On Fri, Jul 17, 2020 at 09:02:22AM -0500, Ian May wrote:
> I do now have a "better" patch that I was going to submit to the list
> where I converted the pci_slot_mutex to a rw_semaphore.  Do you see
> any potential problems with changing the lock type?  I attached the
> patch if you are interested in checking it over.

The question is, if pci_slot_mutex is an rw_semaphore, can it happen
that pciehp acquires it for writing, provoking a deadlock like this:

        Hotplug                                AER
	----------------------------       ---------------------------
      1 down_read(&ctrl->reset_lock)
	                                 2 down_read(&pci_slot_mutex)
      3 down_write(&pci_slot_mutex)
                                         4 down_write(&ctrl->reset_lock)
	** DEADLOCK **

I think this can happen if the device inserted into the hotplug slot
contains a PCIe switch which itself has hotplug ports.  That's the
case with Thunderbolt:  Every Thunderbolt device contains a PCIe
switch with hotplug ports to extend the Thunderbolt chain.  E.g.
the PCIe hierarchy looks like this for a Thunderbolt host controller
with a chain of two devices:

Root - Upstream - Downstream - Upstream - Downstream - Upstream - Downstream

(host ...)                     (1st device ...)        (2nd device ...)
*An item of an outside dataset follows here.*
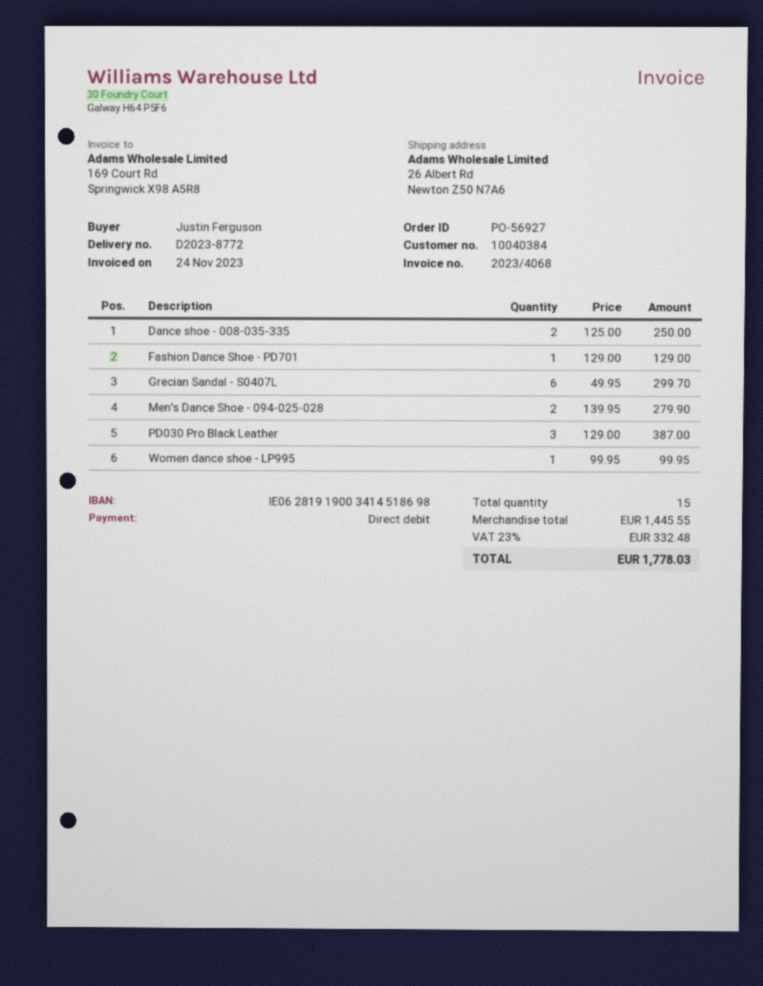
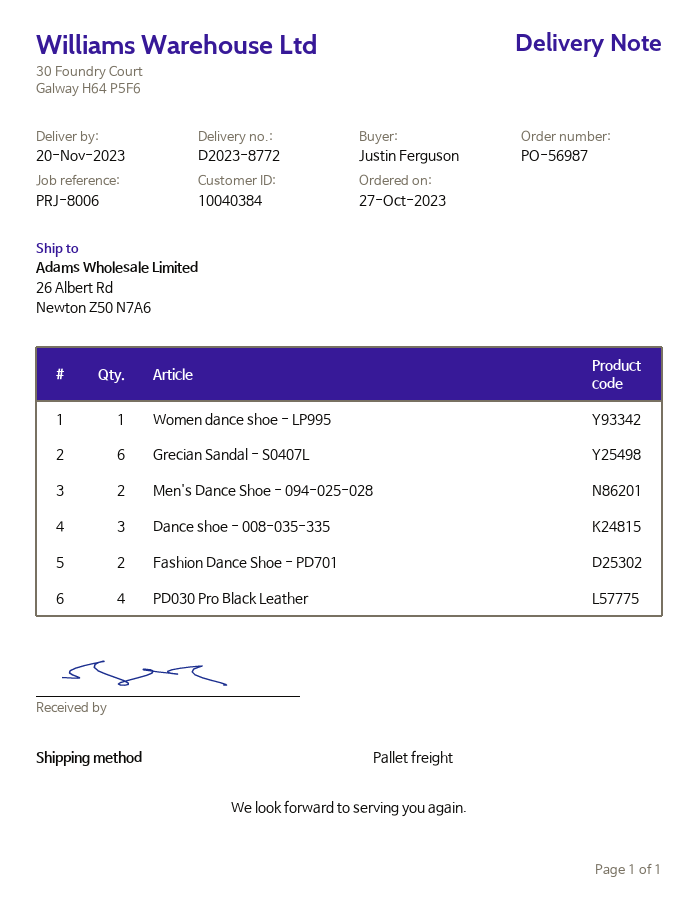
order number: PO-56927 -> PO-56987
Dance shoe - 008-035-335: 2 -> 3
Fashion Dance Shoe - PD701: 1 -> 2
PD030 Pro Black Leather: 3 -> 4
When a Thunderbolt device is attached, pci_slot_mutex would be taken
for writing in pci_create_slot():

pciehp_configure_device()
  pci_scan_slot()
    pci_scan_single_device()
      pci_scan_device()
            pci_setup_device()
                pci_dev_assign_slot() # acquire pci_slot_mutex for reading
        pci_device_add() # match_driver = false; device_add()
    pci_bus_add_devices()
      pci_bus_add_device() # match_driver = true;  device_attach()
        device_attach()
          __device_attach()
            __device_attach_driver()
              driver_probe_device()
                pcie_portdrv_probe()
                  pcie_port_device_register()
                    pcie_device_init()
                      device_register()
                        device_add()
                          bus_probe_device()
                            device_initial_probe()
                              __device_attach()
                                __device_attach_driver()
                                  driver_probe_device()
                                    pciehp_probe()
                                      init_slot()
				        pci_hp_initialize()
					  pci_create_slot()
					    down_write(pci_slot_mutex)

(You may want to double-check that I got this right.)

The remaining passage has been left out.